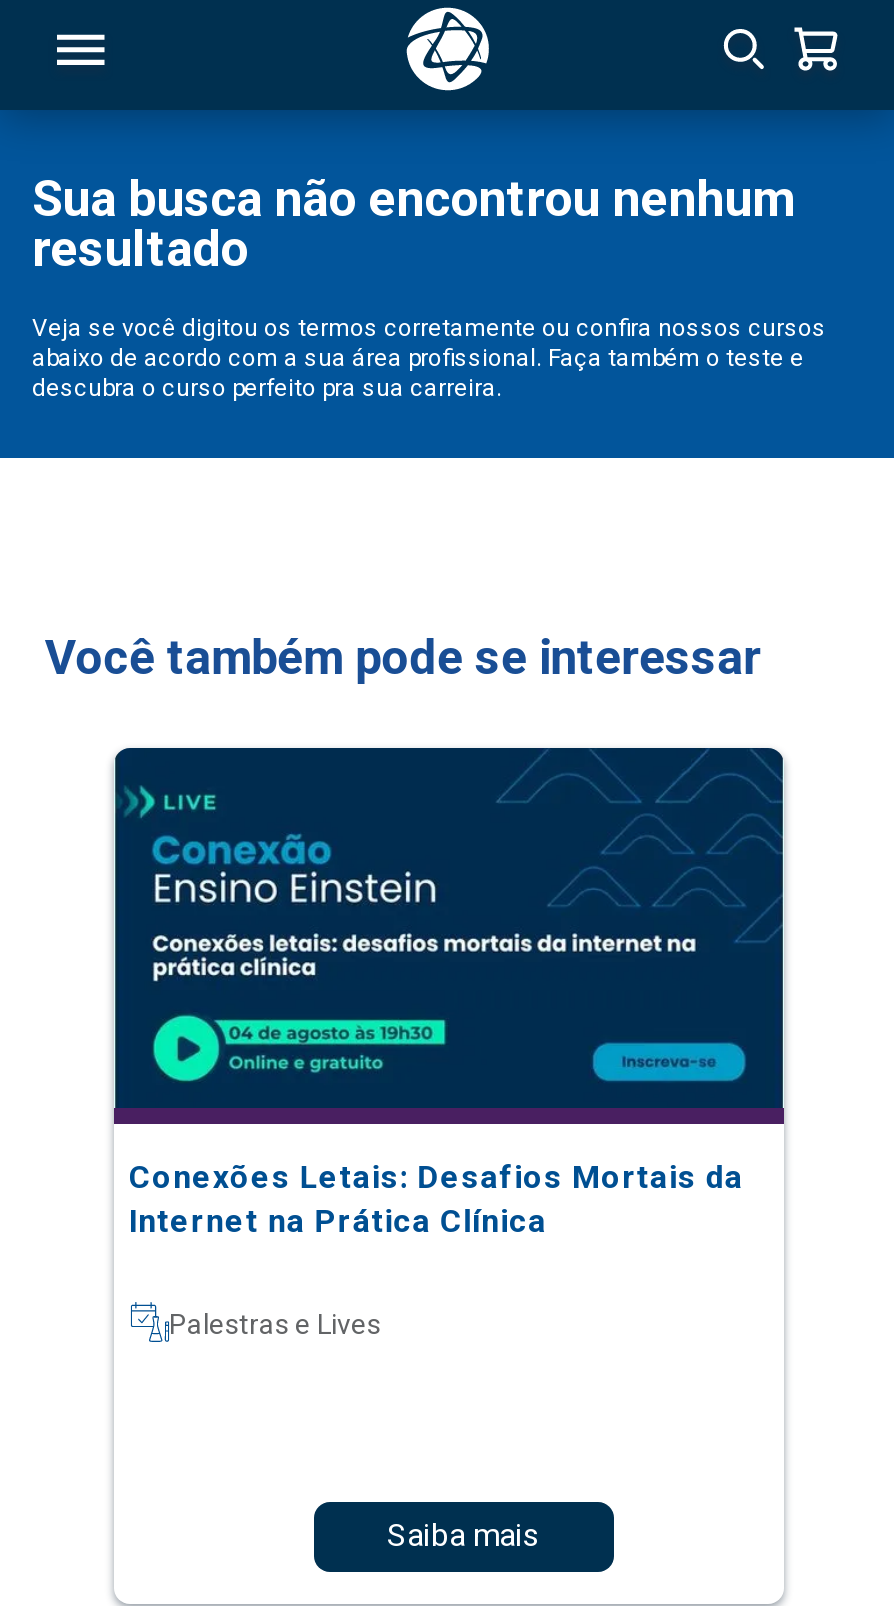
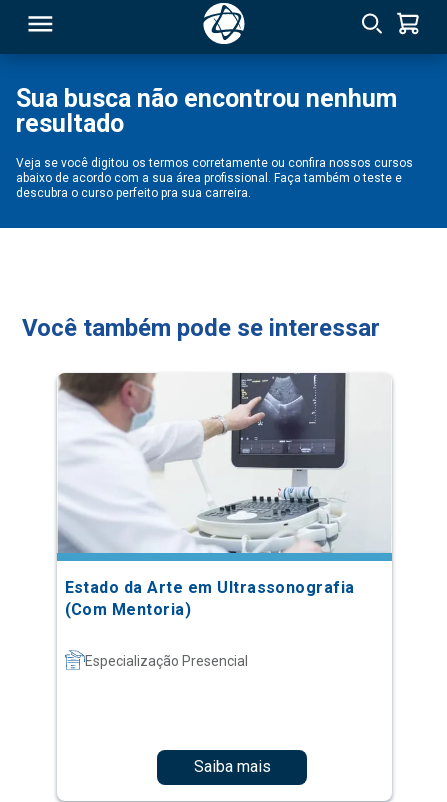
- [image]
- Conexões Letais: Desafios Mortais da
- Internet na Prática Clínica
+ [image]
+ Estado da Arte em Ultrassonografia
+ (Com Mentoria)

- Palestras e Lives
+ Especialização Presencial
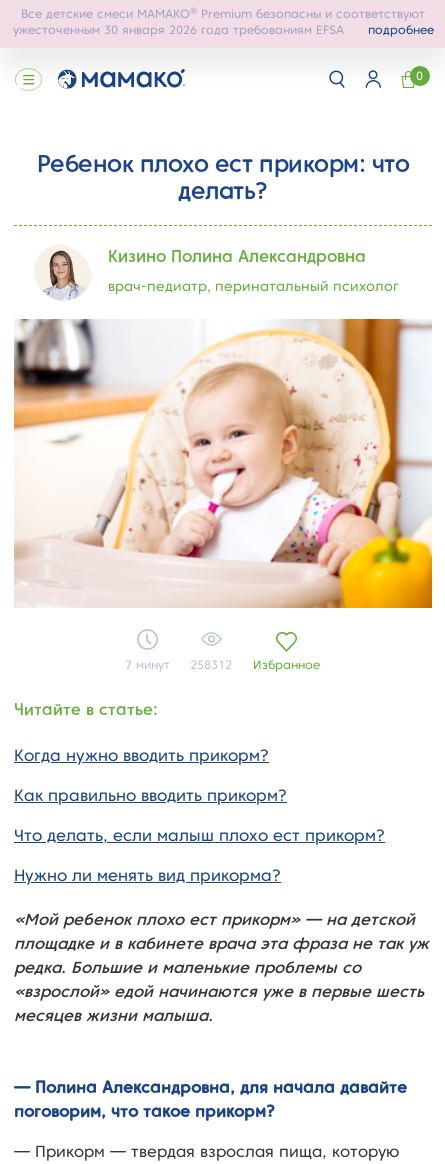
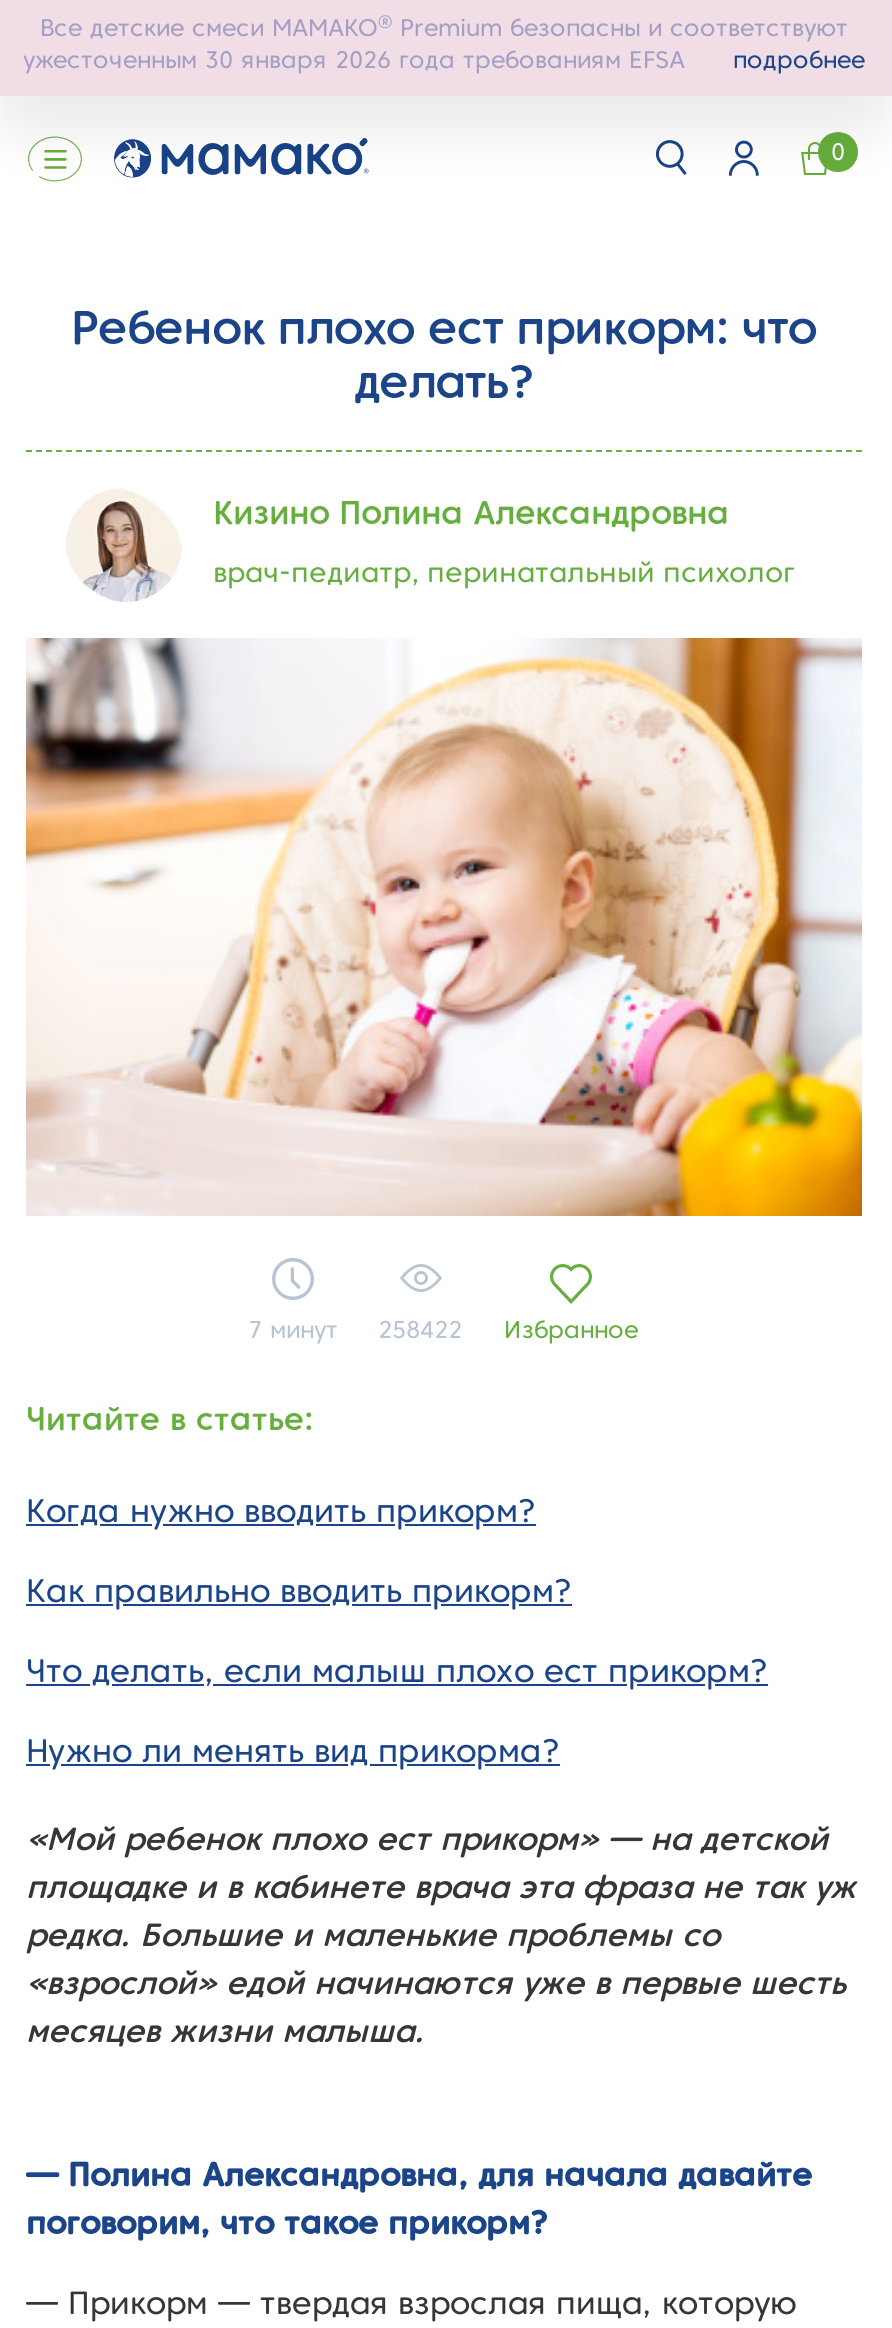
- 7 минут 258312 Избранное
+ 7 минут 258422 Избранное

......

Work request:
Copy out every line from the data above that has "Избранное" in it.

Output for this exercise:
- 7 минут 258312 Избранное
+ 7 минут 258422 Избранное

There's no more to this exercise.